Le théologico-politique à l’épreuve de la sécularisation
Dans une perspective très différente, le philosophe catholique italien Augusto Del Noce aboutit à peu près à la même conclusion ; il considère que c’est le même mal, « le sécularisme », qui est à la base aussi bien du fascisme, du nazisme et du communisme que de la société de consommation ; la société technologique libérale est fermée au sacré parce qu’ « elle fait du bien-être une fin absolue et se caractérise par le totalitarisme de l’activité technique qui absorbe entièrement l’activité de chaque individu » (( Massimo Tringali, « 1968, ou l’avènement de “l’époque de la sécularisation” », Catholica, n. 62, hiver 1998–99.)) ; elle représente l’esprit bourgeois à l’état pur, dans la mesure où, coupant tout lien avec quelque transcendance que ce soit, elle s’installe dans un total relativisme ; abandonnant toute dimension éthique ou métaphysique, la raison n’a plus qu’un caractère instrumental. D’où la domination absolue de la science et de la technique au service de la satisfaction la plus grande des besoins sensibles de l’homme. Par essence cette société est irréligieuse, ou plutôt indifférente à tout problème religieux ; d’ailleurs l’individu moderne, immergé dans la société technologique et les soucis quotidiens, n’a même plus le loisir de mener une vie intérieure.

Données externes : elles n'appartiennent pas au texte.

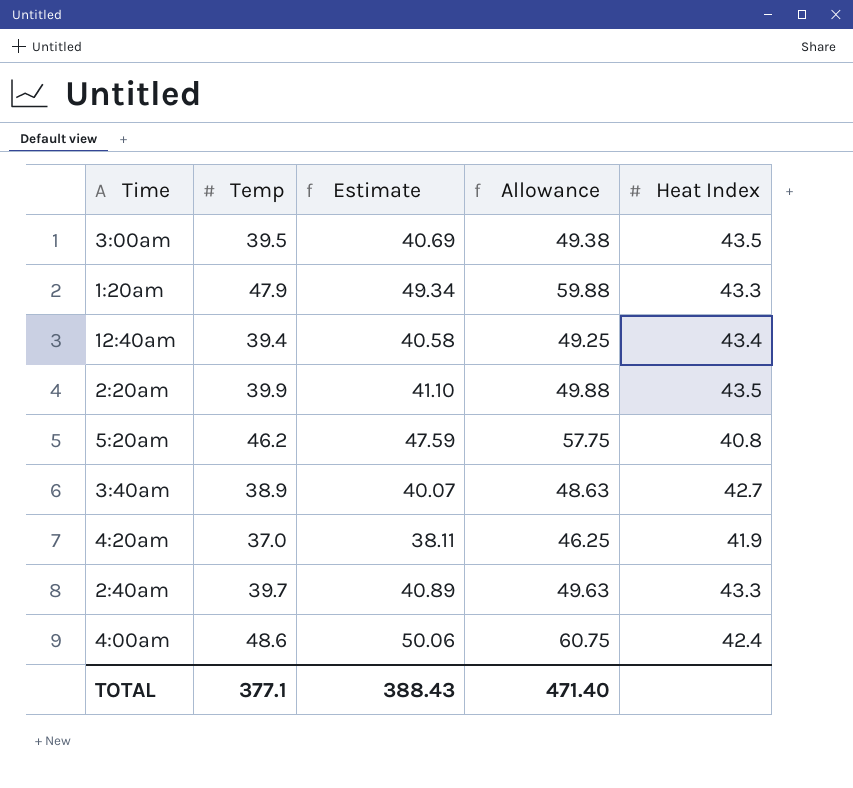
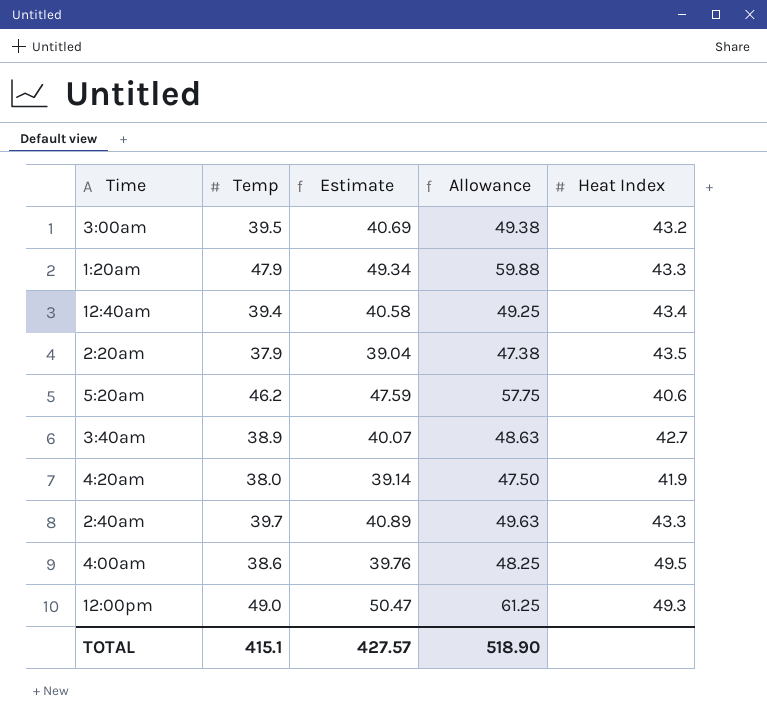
3:00am | Heat Index: 43.5 -> 43.2
2:20am | Temp: 39.9 -> 37.9
2:20am | Estimate: 41.10 -> 39.04
2:20am | Allowance: 49.88 -> 47.38
5:20am | Heat Index: 40.8 -> 40.6
4:20am | Temp: 37.0 -> 38.0
4:20am | Estimate: 38.11 -> 39.14
4:20am | Allowance: 46.25 -> 47.50
4:00am | Temp: 48.6 -> 38.6
4:00am | Estimate: 50.06 -> 39.76
4:00am | Allowance: 60.75 -> 48.25
4:00am | Heat Index: 42.4 -> 49.5
row 12:00pm: none -> 49.0 | 50.47 | 61.25 | 49.3
TOTAL | Temp: 377.1 -> 415.1
TOTAL | Estimate: 388.43 -> 427.57
TOTAL | Allowance: 471.40 -> 518.90

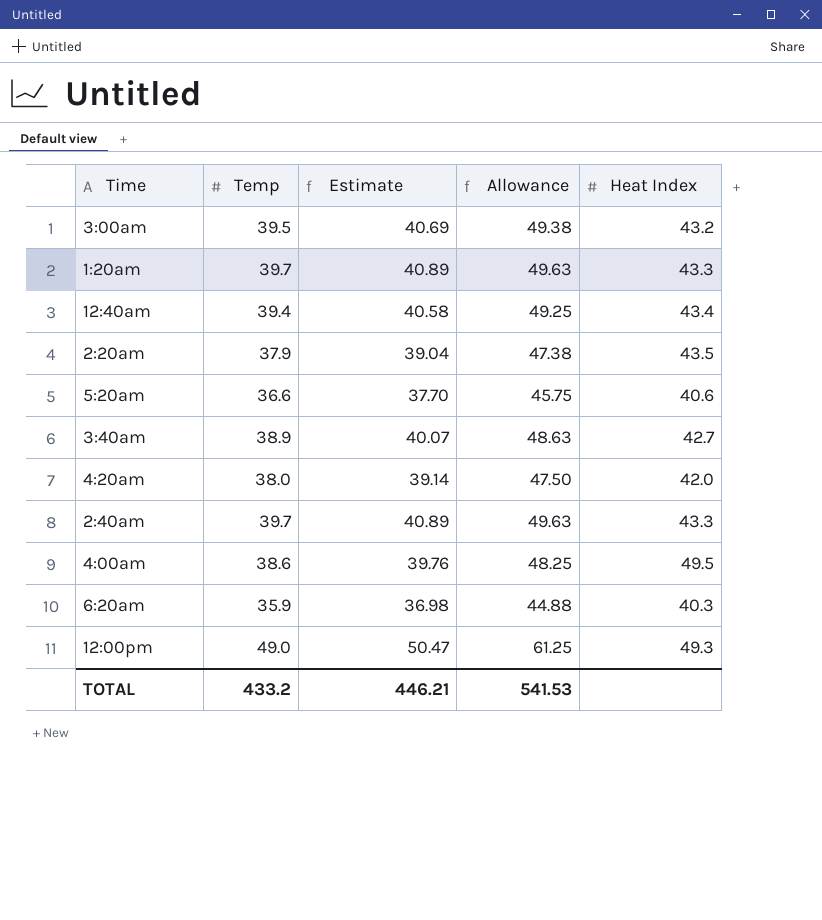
1:20am | Temp: 47.9 -> 39.7
1:20am | Estimate: 49.34 -> 40.89
1:20am | Allowance: 59.88 -> 49.63
5:20am | Temp: 46.2 -> 36.6
5:20am | Estimate: 47.59 -> 37.70
5:20am | Allowance: 57.75 -> 45.75
4:20am | Heat Index: 41.9 -> 42.0
row 6:20am: none -> 35.9 | 36.98 | 44.88 | 40.3
TOTAL | Temp: 415.1 -> 433.2
TOTAL | Estimate: 427.57 -> 446.21
TOTAL | Allowance: 518.90 -> 541.53

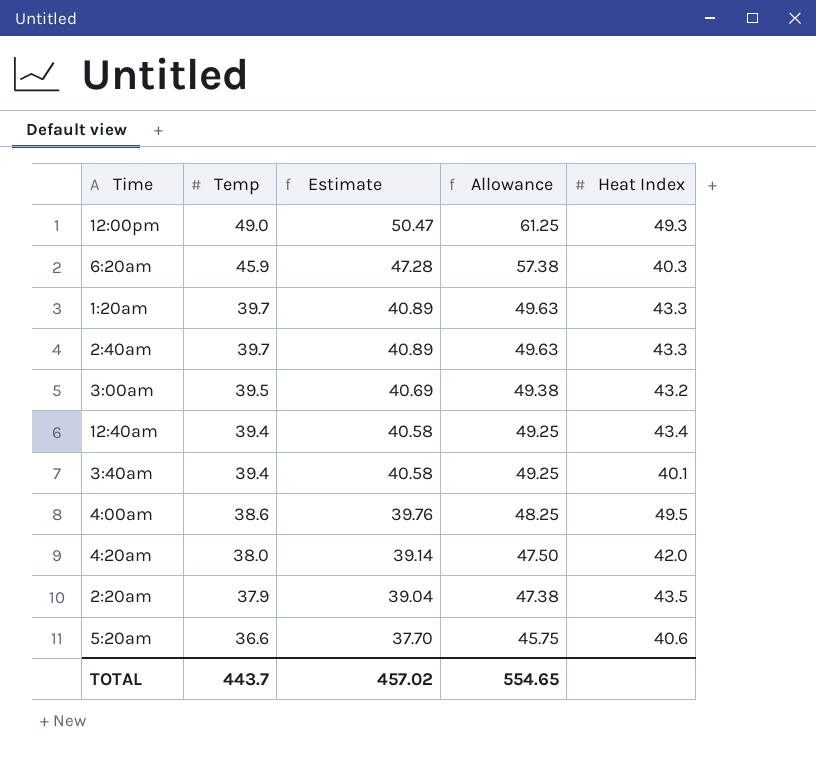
row order: none -> Temp descending
6:20am | Temp: 35.9 -> 45.9
6:20am | Estimate: 36.98 -> 47.28
6:20am | Allowance: 44.88 -> 57.38
3:40am | Temp: 38.9 -> 39.4
3:40am | Estimate: 40.07 -> 40.58
3:40am | Allowance: 48.63 -> 49.25
3:40am | Heat Index: 42.7 -> 40.1
TOTAL | Temp: 433.2 -> 443.7
TOTAL | Estimate: 446.21 -> 457.02
TOTAL | Allowance: 541.53 -> 554.65

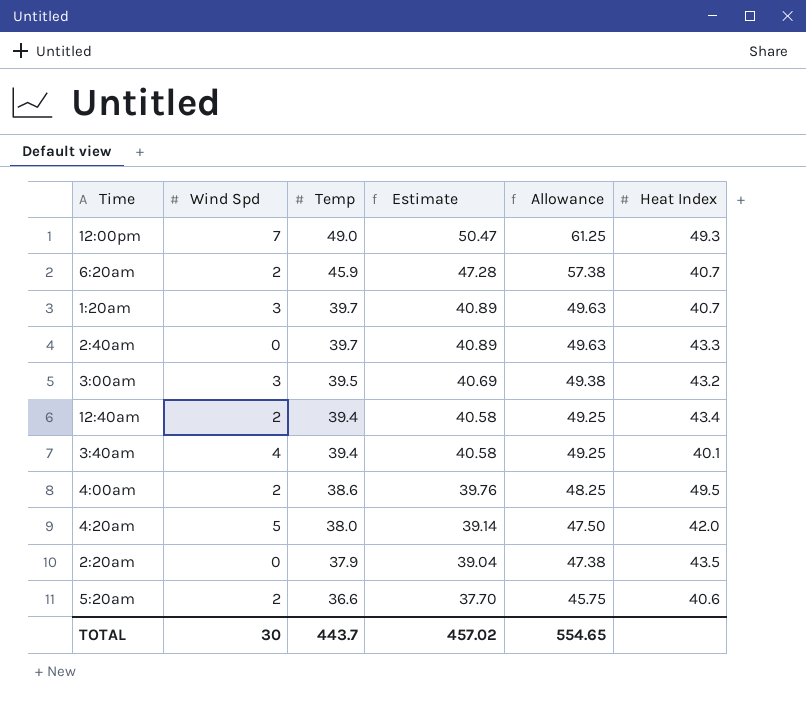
column Wind Spd | position: none -> 2
6:20am | Heat Index: 40.3 -> 40.7
1:20am | Heat Index: 43.3 -> 40.7

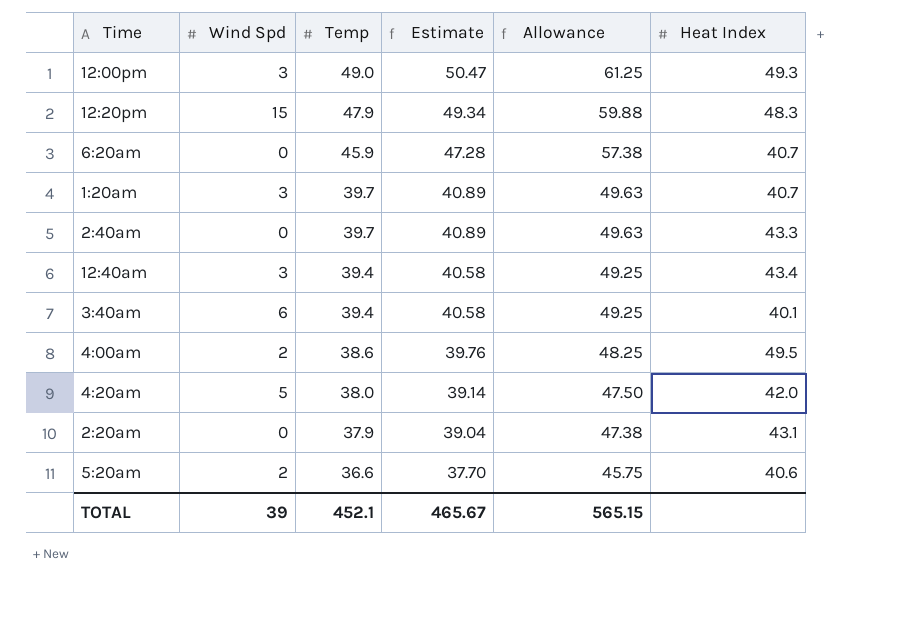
row 3:00am: 3 | 39.5 | 40.69 | 49.38 | 43.2 -> none
12:00pm | Wind Spd: 7 -> 3
row 12:20pm: none -> 15 | 47.9 | 49.34 | 59.88 | 48.3
6:20am | Wind Spd: 2 -> 0
12:40am | Wind Spd: 2 -> 3
3:40am | Wind Spd: 4 -> 6
2:20am | Heat Index: 43.5 -> 43.1
TOTAL | Wind Spd: 30 -> 39
TOTAL | Temp: 443.7 -> 452.1
TOTAL | Estimate: 457.02 -> 465.67
TOTAL | Allowance: 554.65 -> 565.15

Selon Del Noce, cette situation ne saurait durer éternellement, car les idées laïcistes et sécularistes s’autoréfutent d’elles-mêmes, entrent en décomposition permanente ; cela s’est révélé exact pour le marxisme et le sera de plus en plus pour la société technologique libérale. Face à cette situation, Del Noce estime que les valeurs traditionnelles du catholicisme gardent leur validité et leur fécondité, mais l’on ne voit pas comment la « société opulente » pourrait abandonner son « hybris » et retrouver les principes de la métaphysique traditionnelle ; il lui faudrait pour cela rompre avec « l’irréligion naturelle » et l’athéisme radical qui la caractérisent ; selon Del Noce, la « société opulente » est la parfaite expression du capitalisme permissif qui informe nos sociétés.

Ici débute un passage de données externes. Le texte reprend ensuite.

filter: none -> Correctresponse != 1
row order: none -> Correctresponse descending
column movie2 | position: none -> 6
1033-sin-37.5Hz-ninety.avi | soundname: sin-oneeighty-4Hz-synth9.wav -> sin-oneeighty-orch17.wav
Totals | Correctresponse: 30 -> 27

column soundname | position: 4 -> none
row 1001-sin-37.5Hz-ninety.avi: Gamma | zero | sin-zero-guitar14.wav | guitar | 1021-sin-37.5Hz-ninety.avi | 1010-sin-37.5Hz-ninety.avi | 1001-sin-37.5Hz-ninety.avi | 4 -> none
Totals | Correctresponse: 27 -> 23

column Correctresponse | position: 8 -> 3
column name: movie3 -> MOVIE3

On sait que Del Noce fut proche de la démocratie chrétienne, beaucoup plus d’ailleurs d’une démocratie chrétienne idéale que de la démocratie chrétienne réelle, car il estimait que la démocratie, si elle ne s’inspirait pas d’un principe spirituel, était menacée de se transformer en pouvoir oppressif sous l’effet d’un hédonisme utilitariste imposé par la domination culturelle des médias et la domination économique de la consommation. Par là il n’abandonnait pas complètement l’espoir d’un retour au théologico-politique et rejoignait une position somme toute traditionaliste.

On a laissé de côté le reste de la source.